══ Supplied data ══

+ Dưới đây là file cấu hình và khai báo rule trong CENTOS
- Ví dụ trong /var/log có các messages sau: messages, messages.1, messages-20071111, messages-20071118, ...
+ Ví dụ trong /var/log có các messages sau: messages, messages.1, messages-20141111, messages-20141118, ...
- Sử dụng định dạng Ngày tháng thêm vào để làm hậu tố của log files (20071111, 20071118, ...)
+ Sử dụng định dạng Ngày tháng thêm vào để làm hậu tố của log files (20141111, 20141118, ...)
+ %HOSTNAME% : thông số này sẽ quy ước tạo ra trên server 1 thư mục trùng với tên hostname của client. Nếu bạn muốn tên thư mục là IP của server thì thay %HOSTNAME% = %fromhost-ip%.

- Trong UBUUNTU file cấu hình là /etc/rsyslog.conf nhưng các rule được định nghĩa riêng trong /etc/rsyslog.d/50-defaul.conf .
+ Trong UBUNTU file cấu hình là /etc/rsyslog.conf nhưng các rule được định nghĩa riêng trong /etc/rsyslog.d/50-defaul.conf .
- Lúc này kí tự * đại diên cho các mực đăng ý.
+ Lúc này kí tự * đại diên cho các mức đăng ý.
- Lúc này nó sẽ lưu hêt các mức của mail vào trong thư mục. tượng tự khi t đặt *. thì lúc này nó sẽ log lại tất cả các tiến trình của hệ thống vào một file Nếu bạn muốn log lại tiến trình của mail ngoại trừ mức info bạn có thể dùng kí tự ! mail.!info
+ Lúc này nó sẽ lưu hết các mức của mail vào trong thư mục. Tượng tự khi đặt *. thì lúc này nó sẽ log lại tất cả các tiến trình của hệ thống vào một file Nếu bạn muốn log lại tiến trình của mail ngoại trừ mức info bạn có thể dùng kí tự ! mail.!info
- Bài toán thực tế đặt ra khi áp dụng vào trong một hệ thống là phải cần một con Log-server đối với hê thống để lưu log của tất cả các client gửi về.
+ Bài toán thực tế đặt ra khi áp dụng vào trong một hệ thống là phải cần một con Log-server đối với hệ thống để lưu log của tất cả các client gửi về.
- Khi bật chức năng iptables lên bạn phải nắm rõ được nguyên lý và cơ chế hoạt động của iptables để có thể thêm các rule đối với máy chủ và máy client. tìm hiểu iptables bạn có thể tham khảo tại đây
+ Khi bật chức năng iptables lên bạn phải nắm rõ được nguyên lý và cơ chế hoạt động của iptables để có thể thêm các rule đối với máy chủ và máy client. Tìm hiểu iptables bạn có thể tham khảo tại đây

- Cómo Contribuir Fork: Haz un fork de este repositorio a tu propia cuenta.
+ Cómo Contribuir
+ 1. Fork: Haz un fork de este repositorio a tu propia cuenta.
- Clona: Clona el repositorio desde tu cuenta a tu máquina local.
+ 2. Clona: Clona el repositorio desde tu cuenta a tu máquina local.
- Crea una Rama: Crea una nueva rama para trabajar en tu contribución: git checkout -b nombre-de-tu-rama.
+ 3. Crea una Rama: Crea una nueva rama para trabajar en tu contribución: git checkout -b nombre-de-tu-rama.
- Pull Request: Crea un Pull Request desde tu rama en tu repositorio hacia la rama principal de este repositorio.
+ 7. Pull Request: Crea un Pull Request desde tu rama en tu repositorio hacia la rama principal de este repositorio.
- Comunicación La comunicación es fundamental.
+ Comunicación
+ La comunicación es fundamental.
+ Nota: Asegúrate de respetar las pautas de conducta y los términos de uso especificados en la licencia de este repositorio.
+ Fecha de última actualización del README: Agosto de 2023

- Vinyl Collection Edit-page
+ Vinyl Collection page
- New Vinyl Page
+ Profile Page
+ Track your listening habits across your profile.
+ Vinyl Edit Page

═══

__Exercise details__:
Every line from the one containing "- Bài toán thực" through the last line of the entries above must be output exactly. Leave the rest out.

__Answer to this exercise__:
- Bài toán thực tế đặt ra khi áp dụng vào trong một hệ thống là phải cần một con Log-server đối với hê thống để lưu log của tất cả các client gửi về.
+ Bài toán thực tế đặt ra khi áp dụng vào trong một hệ thống là phải cần một con Log-server đối với hệ thống để lưu log của tất cả các client gửi về.
- Khi bật chức năng iptables lên bạn phải nắm rõ được nguyên lý và cơ chế hoạt động của iptables để có thể thêm các rule đối với máy chủ và máy client. tìm hiểu iptables bạn có thể tham khảo tại đây
+ Khi bật chức năng iptables lên bạn phải nắm rõ được nguyên lý và cơ chế hoạt động của iptables để có thể thêm các rule đối với máy chủ và máy client. Tìm hiểu iptables bạn có thể tham khảo tại đây

- Cómo Contribuir Fork: Haz un fork de este repositorio a tu propia cuenta.
+ Cómo Contribuir
+ 1. Fork: Haz un fork de este repositorio a tu propia cuenta.
- Clona: Clona el repositorio desde tu cuenta a tu máquina local.
+ 2. Clona: Clona el repositorio desde tu cuenta a tu máquina local.
- Crea una Rama: Crea una nueva rama para trabajar en tu contribución: git checkout -b nombre-de-tu-rama.
+ 3. Crea una Rama: Crea una nueva rama para trabajar en tu contribución: git checkout -b nombre-de-tu-rama.
- Pull Request: Crea un Pull Request desde tu rama en tu repositorio hacia la rama principal de este repositorio.
+ 7. Pull Request: Crea un Pull Request desde tu rama en tu repositorio hacia la rama principal de este repositorio.
- Comunicación La comunicación es fundamental.
+ Comunicación
+ La comunicación es fundamental.
+ Nota: Asegúrate de respetar las pautas de conducta y los términos de uso especificados en la licencia de este repositorio.
+ Fecha de última actualización del README: Agosto de 2023

- Vinyl Collection Edit-page
+ Vinyl Collection page
- New Vinyl Page
+ Profile Page
+ Track your listening habits across your profile.
+ Vinyl Edit Page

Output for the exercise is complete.